A new scheme to ease some of the pressure of the U.S. dollar has been proposed to the International Monetary Fund's executive directors by its managing director, H. J. Witteveen.

Witteveen has suggested the creation of a substantial new amount of special drawing rights (SDRs), an international monetary asset created by the IMF and distributed proportionately among its members.

But this new amount of SDRs would not be a net additional to total world liquidity because they would be substituted for dollars now held as reserves by many of the 130 IMF member countries.

A feature of the Witteveen plan, The Washington Post learned, is that the dollars traded in for SDRs would be put into a "sterilized" account that could never be touched. The depositng countries, however, would draw any interest from such dollars as they were invested, presumably in Treasury securities.

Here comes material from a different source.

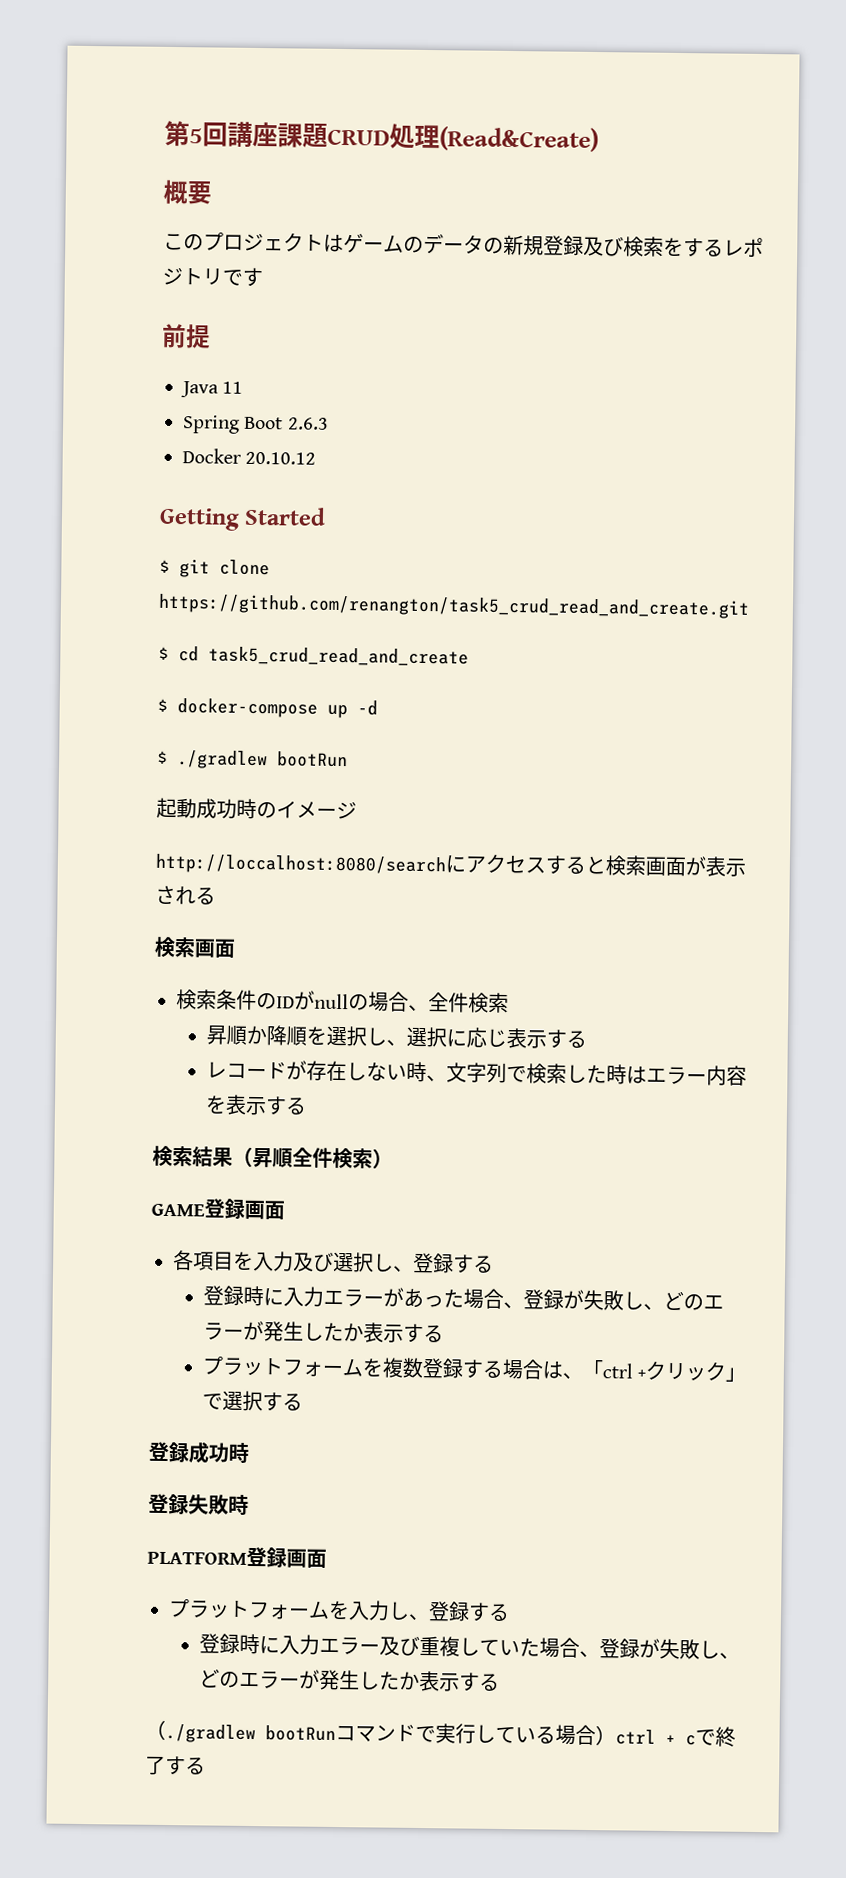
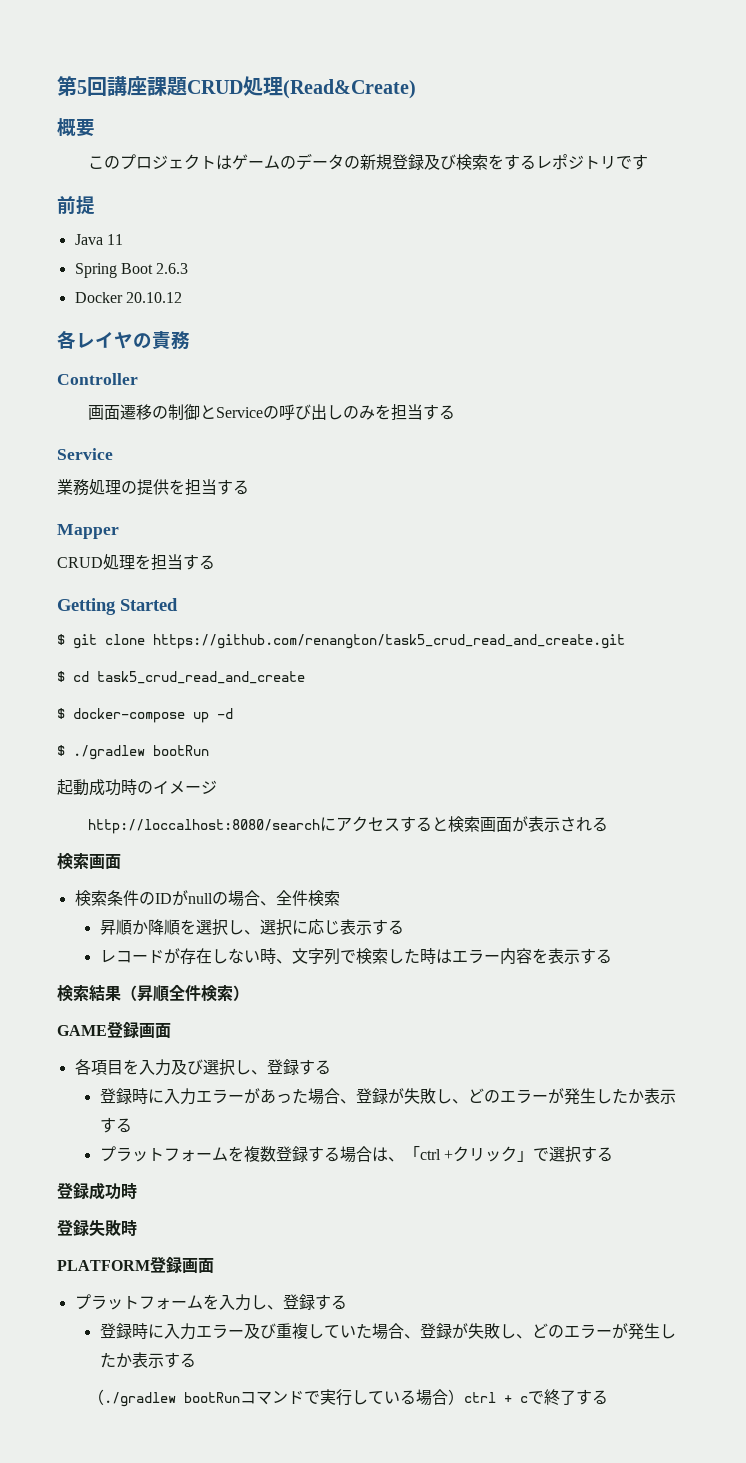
(317, 458) none -> [57,330,190,350] [57,373,138,385] [87,404,455,420] [57,448,113,460] [57,479,249,496] [57,524,119,539] [57,554,215,570] // 各レイヤの責務 // Controller // 画面遷移の制御とServiceの呼び出しのみを担当する // Service // 業務処理の提供を担当する // Mapper // CRUD処理を担当する

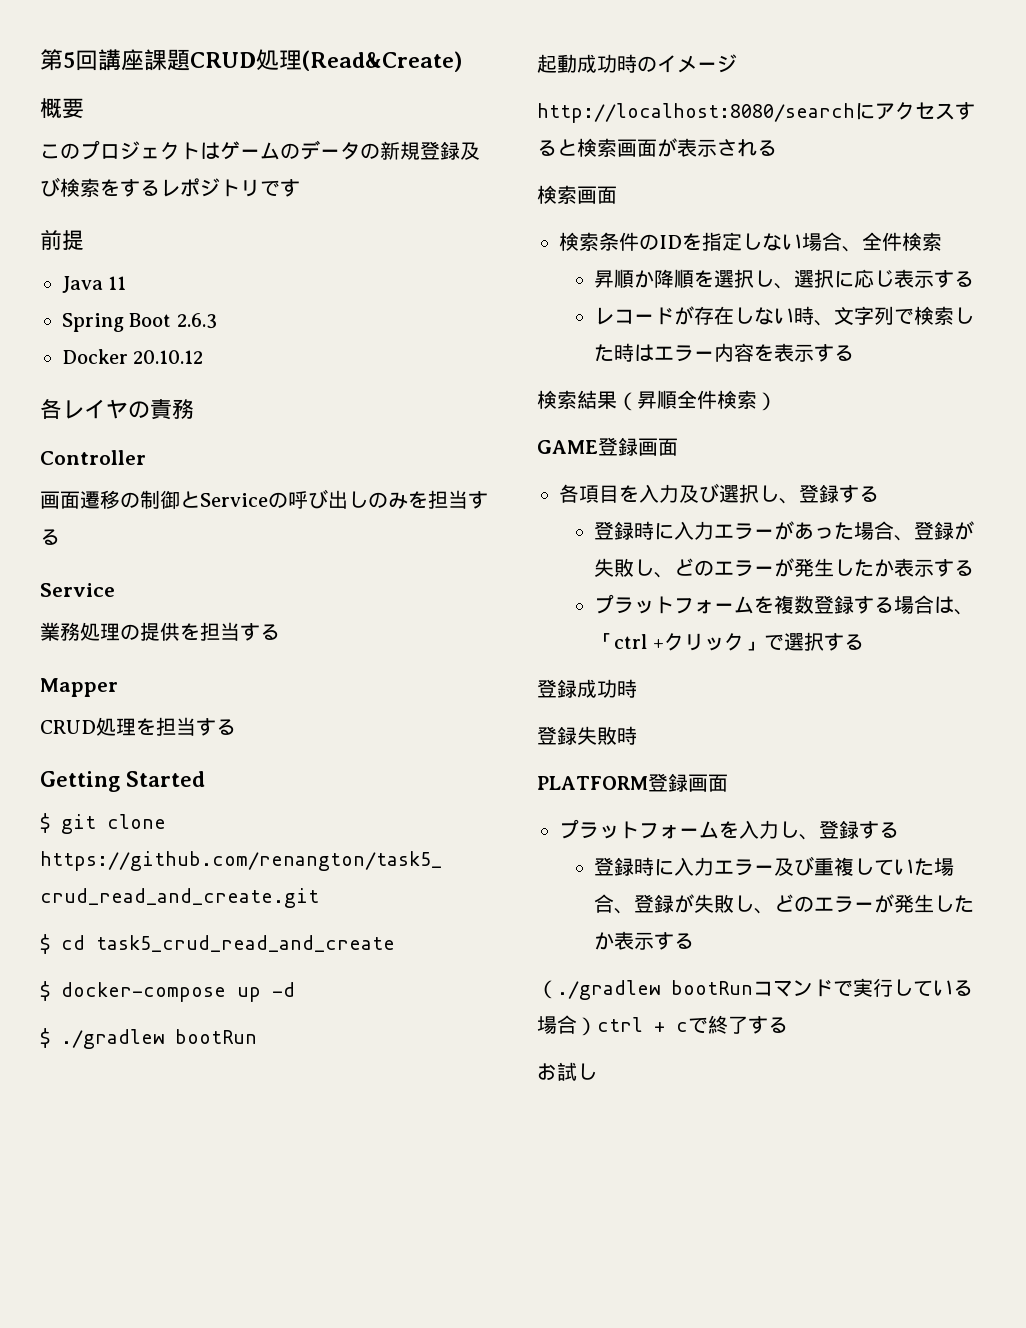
[87,819,320,834] http://loccalhost:8080/search -> [537,103,855,123] http://localhost:8080/search
[171,890,228,906] がnullの -> [682,232,802,251] を指定しない
(608, 1397) none -> [537,1062,597,1081] // お試し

Witteveen reportedly has two objectives in mind. First, the plan would promote SDRs, which are now supposed to be at the center of the international monetary system. Inasmuch as the world at the moment is not suffering from a shortage of liquidity, there is no prospect of a "normal" issue of SDRs. The substitution idea would at the one time create additional reserves of SDRs, but hold the level of total reserves constant.

Witteveen has not suggested how many SDRs he proposes to create, but a source said "the amount would not be token."

And secondly, it would ease the pressure on the dollar that arises when nations around the world find that they are holding uncomfortably large amounts. It would be a small step forward relieving the dollar from its solitary role as a reserve currency.

So far, the proposal is looked on favorably by Great Britain, and with some skepticism by West Germany. The Germans are not sure that the dollar could be effectively sterlized by Witteveen, and not some day become the source of inflation. All individual countries are studying the plan.

It is not clear whether or how the U.S. would get a share of the SDR allocation. This and other details of the scheme are scheduled to be discussed at the IMF Interim Committee meeting in Mexico City at the end of the month.